This and that for your Thursday reading.
- Markham Hislop offers up his apologies for cheerleading for the TransMountain pipeline - both due to its immensely increased price tag, and for its imminent obsolescence if we even remotely approach a workable response to the climate crisis. John Woodside calls out Chrystia Freeland for refusing to take even the baby step of acknowledging that dirty energy development shouldn't be eligible to be treated as clean investments, while Environment Defence responds to the failure of yet another much-ballyhooed carbon capture project which was supposed to counter the emissions from fossil fuel production and use. And Geoffrey Deihl wonders whether the oil industry's insistence on allowing climate change to worsen unchecked will force us to subject the Earth to a reckless experiment in atmosphere manipulation.
- Meanwhile, Leana Hosea and Rachel Salvidge report on the rapidly-rising levels of "forever chemicals" in human bodies. And Sharon Lerner reports on the EPA's sudden reversal in dealing with acephate - as ProPublica's revelation that it planned to use sketchy data on non-living subjects to allow for increased use seems to have pushed it to instead implement a ban.
- Pat Van Horne surveys some of the health experts who are pushing for a Canadian pharmacare program that ensures the availability of all essential medicines.

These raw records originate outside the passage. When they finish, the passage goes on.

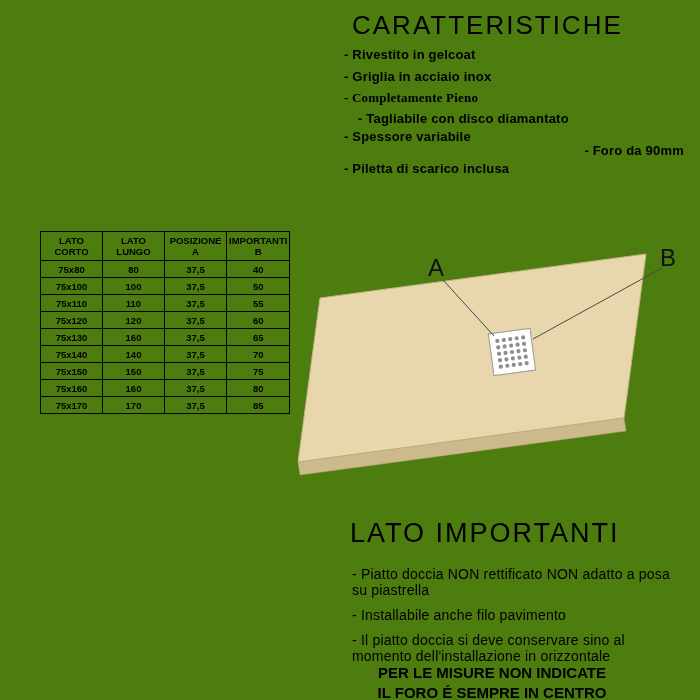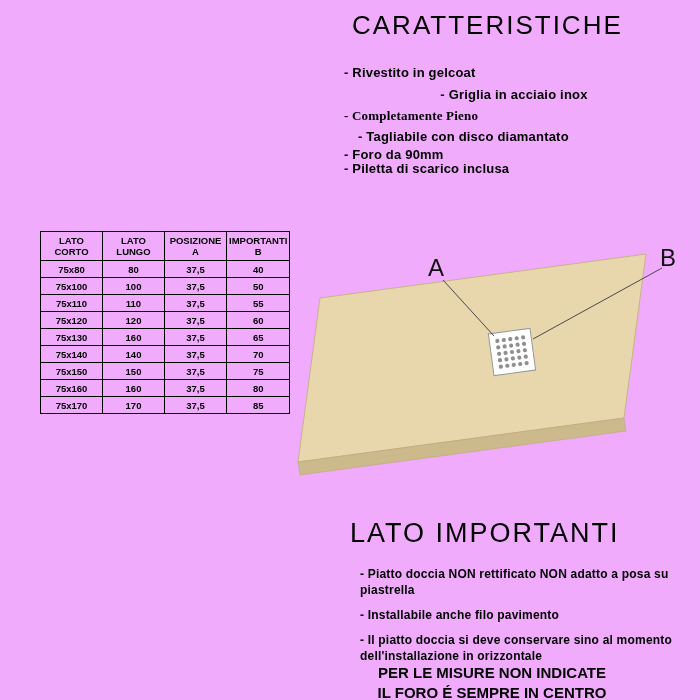--- a/index.html
+++ b/index.html
@@ -6,7 +6,7 @@
   .page{
     position:relative;
     width:700px;height:700px;
-    background:#f0abfc;
+    background:#4d7c0f;
     font-family:"Liberation Sans", sans-serif;
     color:#000;
     overflow:hidden;

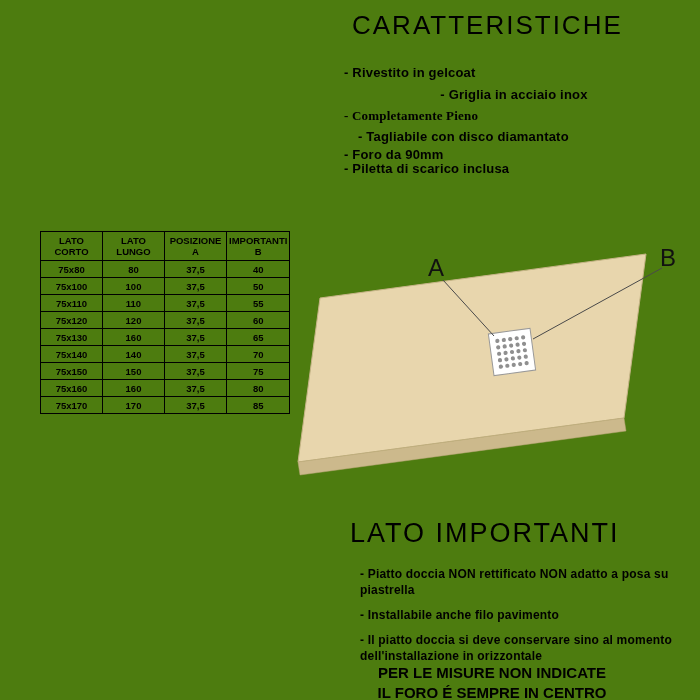--- a/index.html
+++ b/index.html
@@ -18,7 +18,7 @@
     white-space:nowrap;
   }
   .char-list{
-    position:absolute;left:344px;top:66px;width:340px;
+    position:absolute;left:344px;top:48px;width:340px;
     font-size:13px;font-weight:700;letter-spacing:.2px;line-height:14px;
   }
   .char-item{margin-bottom:8px;}

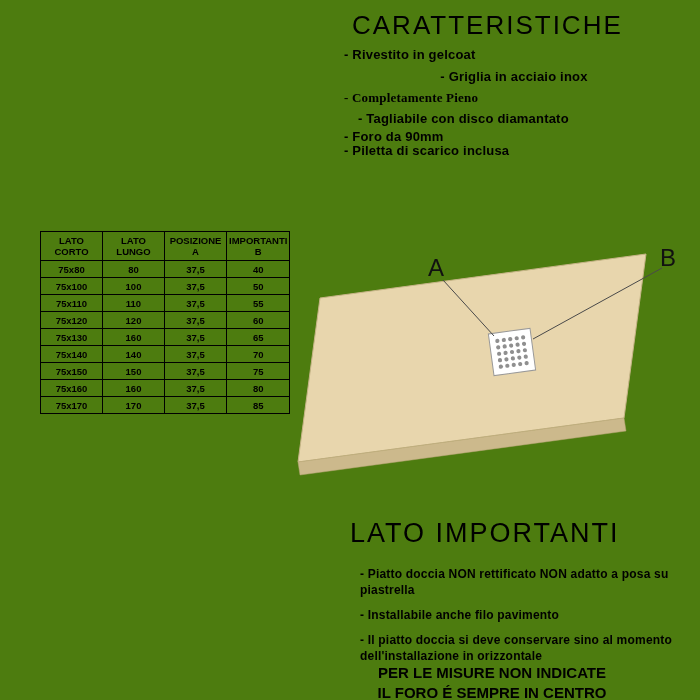--- a/index.html
+++ b/index.html
@@ -22,7 +22,7 @@
     font-size:13px;font-weight:700;letter-spacing:.2px;line-height:14px;
   }
   .char-item{margin-bottom:8px;}
-  .char-item:nth-child(2){margin-bottom:7px;text-align:center;}
+  .char-item:nth-child(2){margin-bottom:7px;}
   .char-item:nth-child(3){margin-bottom:7px;font-family:Liberation Serif, serif;}
   .char-item:nth-child(4){margin-bottom:4px;margin-left:14px;}
   .char-item:nth-child(5){margin-bottom:0px;}

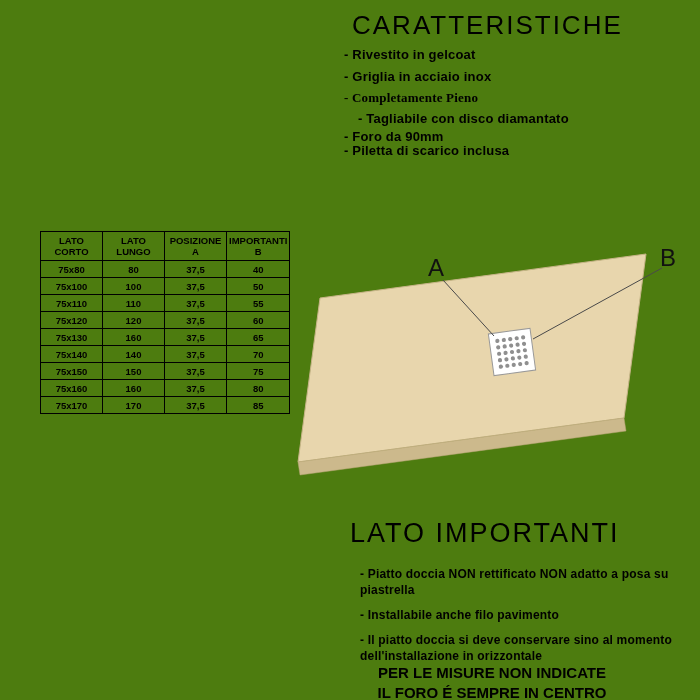--- a/index.html
+++ b/index.html
@@ -73,6 +73,7 @@
     <div class="char-item">- Griglia in acciaio inox</div>
     <div class="char-item">- Completamente Pieno</div>
     <div class="char-item">- Tagliabile con disco diamantato</div>
+    <div class="char-item">- Spessore variabile</div>
     <div class="char-item">- Foro da 90mm</div>
     <div class="char-item">- Piletta di scarico inclusa</div>
   </div>

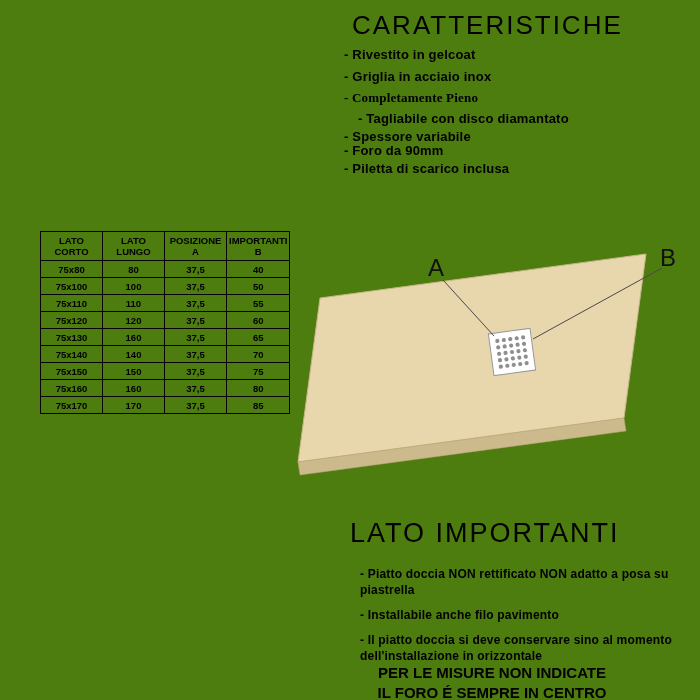--- a/index.html
+++ b/index.html
@@ -26,7 +26,7 @@
   .char-item:nth-child(3){margin-bottom:7px;font-family:Liberation Serif, serif;}
   .char-item:nth-child(4){margin-bottom:4px;margin-left:14px;}
   .char-item:nth-child(5){margin-bottom:0px;}
-  .char-item:nth-child(6){margin-bottom:4px;}
+  .char-item:nth-child(6){margin-bottom:4px;text-align:right;}
   .char-item:nth-child(7){margin-bottom:20px;}
   
   .size-table{

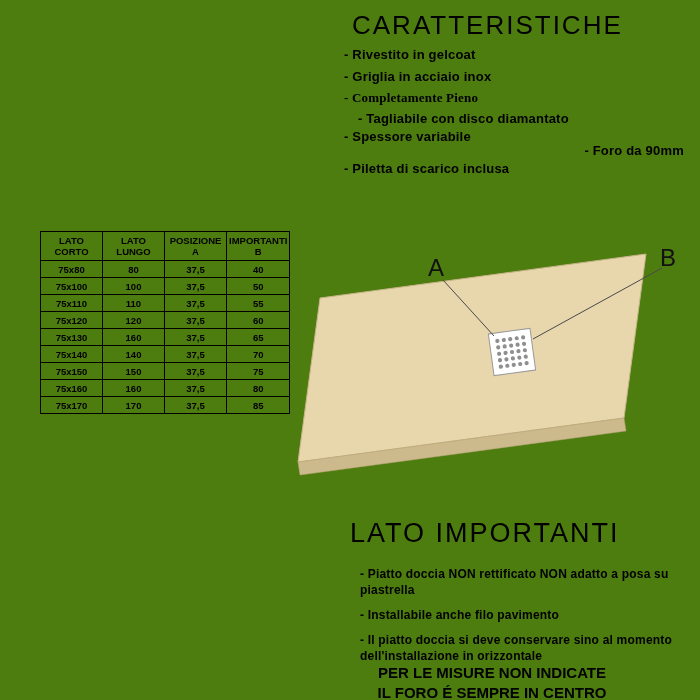--- a/index.html
+++ b/index.html
@@ -53,8 +53,8 @@
     white-space:nowrap;
   }
   .note-list{
-    position:absolute;left:360px;top:566px;width:336px;
-    font-size:12px;font-weight:700;letter-spacing:.2px;line-height:16px;
+    position:absolute;left:352px;top:566px;width:336px;
+    font-size:14px;font-weight:400;letter-spacing:.2px;line-height:16px;
   }
   .note-item{margin-bottom:9px;}
   .footer-note{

- Talia Barnes explores how consumer products are increasingly designed to subject people to the control of corporations.
- Marc Lee and DT Cochrane examine how Canada's tax system has remained regressive over the past two decades - including with decreased contributions by the wealthiest 5%.
- Finally, Linda McQuaig points out how much of Canada's media has been working overtime to either conceal or normalize Pierre Poilievre's cultivation of ties to the far right.